(Data listing begins)

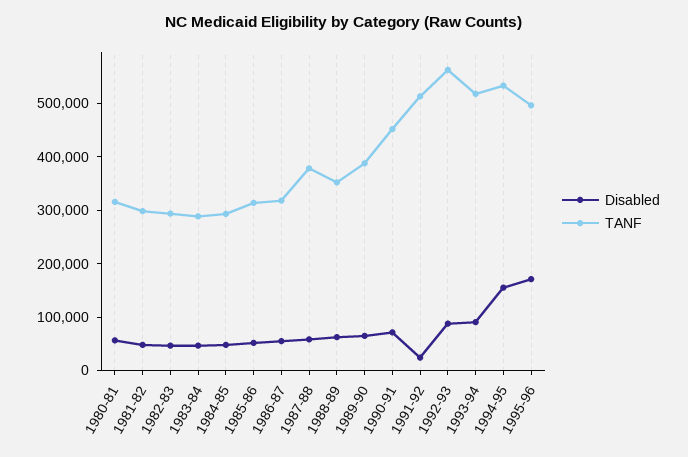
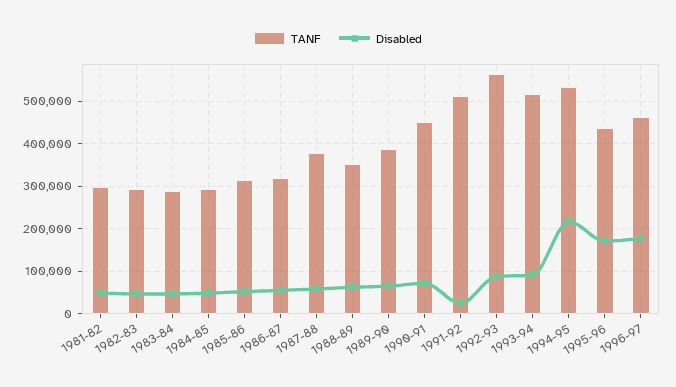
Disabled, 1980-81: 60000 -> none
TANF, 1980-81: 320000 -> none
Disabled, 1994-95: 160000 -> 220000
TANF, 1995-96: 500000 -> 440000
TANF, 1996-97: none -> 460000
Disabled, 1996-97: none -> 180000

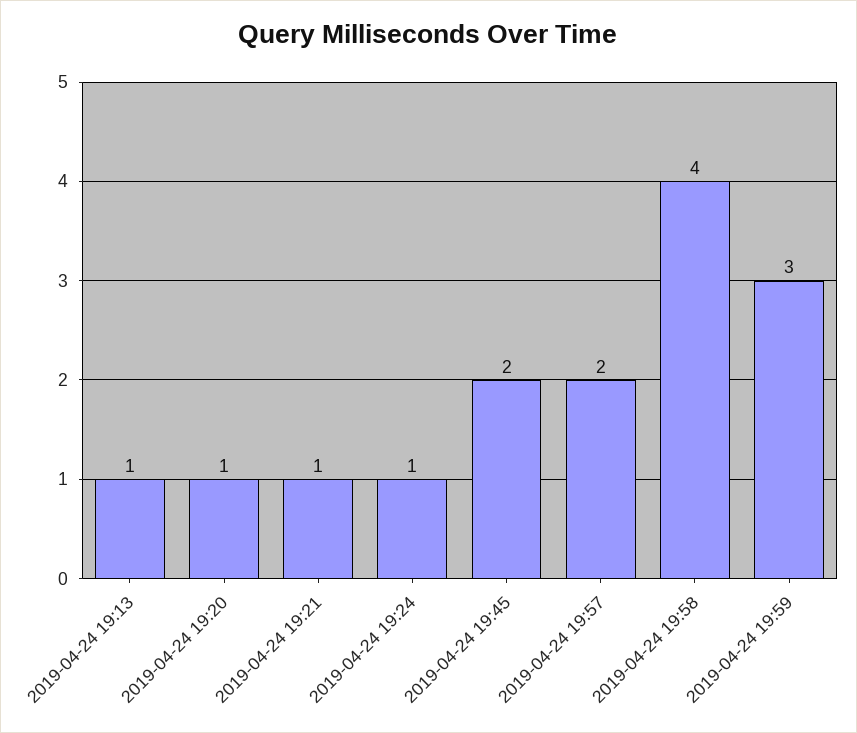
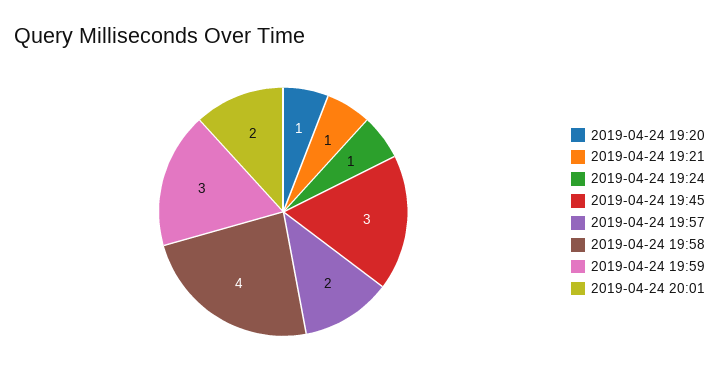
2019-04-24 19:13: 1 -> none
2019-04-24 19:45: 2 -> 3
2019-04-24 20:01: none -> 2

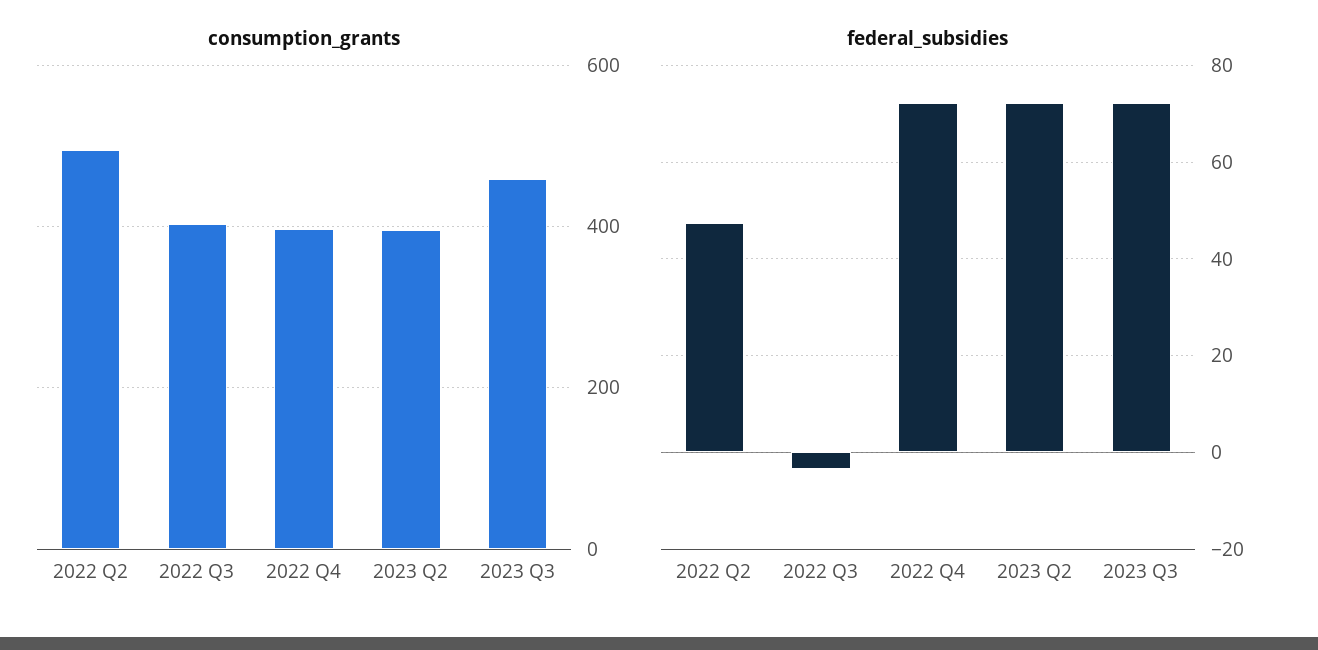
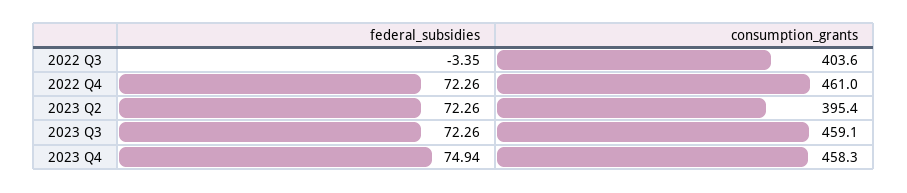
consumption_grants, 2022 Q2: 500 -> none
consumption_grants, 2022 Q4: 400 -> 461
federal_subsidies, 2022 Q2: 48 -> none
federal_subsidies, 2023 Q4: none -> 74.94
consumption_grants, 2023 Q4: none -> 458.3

(Data listing ends)

**Aim of the task**
Word for word, give the entries back in full; the pictures do not belong in the copy.

**Response below**
Disabled, 1980-81: 60000 -> none
TANF, 1980-81: 320000 -> none
Disabled, 1994-95: 160000 -> 220000
TANF, 1995-96: 500000 -> 440000
TANF, 1996-97: none -> 460000
Disabled, 1996-97: none -> 180000

2019-04-24 19:13: 1 -> none
2019-04-24 19:45: 2 -> 3
2019-04-24 20:01: none -> 2

consumption_grants, 2022 Q2: 500 -> none
consumption_grants, 2022 Q4: 400 -> 461
federal_subsidies, 2022 Q2: 48 -> none
federal_subsidies, 2023 Q4: none -> 74.94
consumption_grants, 2023 Q4: none -> 458.3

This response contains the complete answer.